Oliver Schnyder ist einer der wenigen, denen der Sprung vom Jahreskonzert der Schenk-Stiftung zur Solistenkarriere gelungen ist. Er erzählte nach der Pause, dass er 1996 eine Woche lang mit dem Aargauer Symphonie Orchester unter der Leitung von Räto Tschupp das Klavierkonzert in A-Dur (KV 488) von Mozart einüben durfte.
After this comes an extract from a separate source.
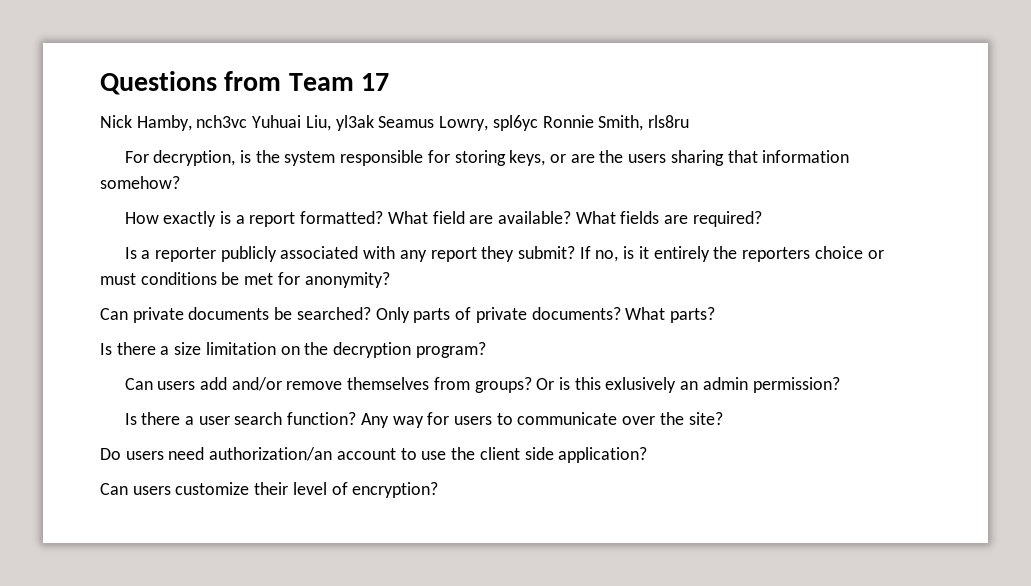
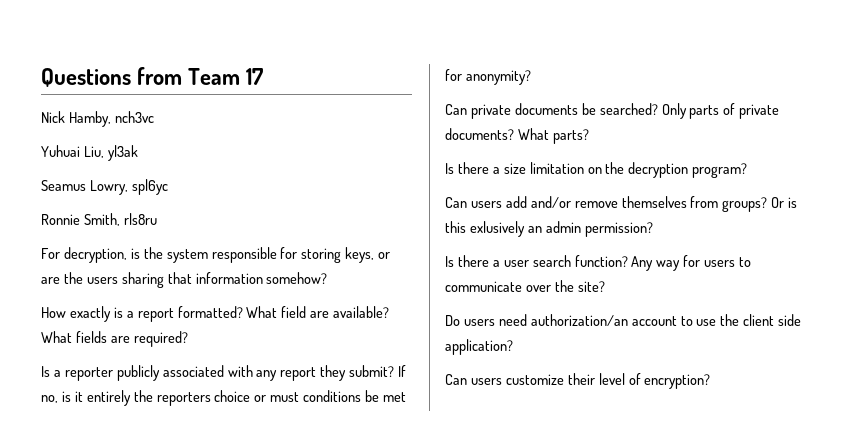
(248, 121) none -> (154, 117) //
(374, 123) none -> (138, 153) //
(538, 123) none -> (168, 187) //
Vorgesehen sei nur der erste und zweite Satz gewesen, dann sei aber auch noch der dritte dazugekommen. Er habe ja eine ganze Nacht Zeit, um daran zu arbeiten, erklärte der Dirigent beruhigend. Dass Oliver Schnyder dies gelungen ist, galt für ihn wie ein Sechser im Lotto. Professor Michael Eidenbenz, Direktor Departement Musik an der Zürcher Hochschule der Künste, stufte die Schweizer Musikhochschulen auf höchstem Niveau ein. Die Schenk-Stiftung schliesse eine Lücke zwischen Ausbildung und Karriere.

Nun war Joachim Müller-Crepon an der Reihe für seinen Vortrag. Er wählte dazu das Konzert für Violoncello und Orchester von Arthur Honegger, ein sehr widersprüchliches und kontrastreiches Werk im Wechsel zwischen lyrisch singenden und stürmisch aufbrausenden Passagen mit scharfen Akzenten, die vom Orchester wie den Solisten höchste Präzision in den Einsätzen einerseits und Virtuosität andererseits verlangten.

Den Abschluss bildete Corinna Döring mit dem Konzert für Flöte und Orchester in D-Dur von Carl Reinecke. Auch hier trafen Kontraste aus romantisch-lieblichen Partien der Solistin und markanten Einsätzen des Orchesters aufeinander, von Dirigent Marc Kissóczy effektvoll gesteuert. Nun begab sich die Konzertjury aus Anna Merz, Cécile Vilas, Amando Ammann, Urs Locher und Adrian Zinniker in Klausur. Sie erkor einhellig Joachim Müller-Crepon zum Gewinner des Preises der Stadt Zofingen, den Stadträtin Christiane Guyer überreichte.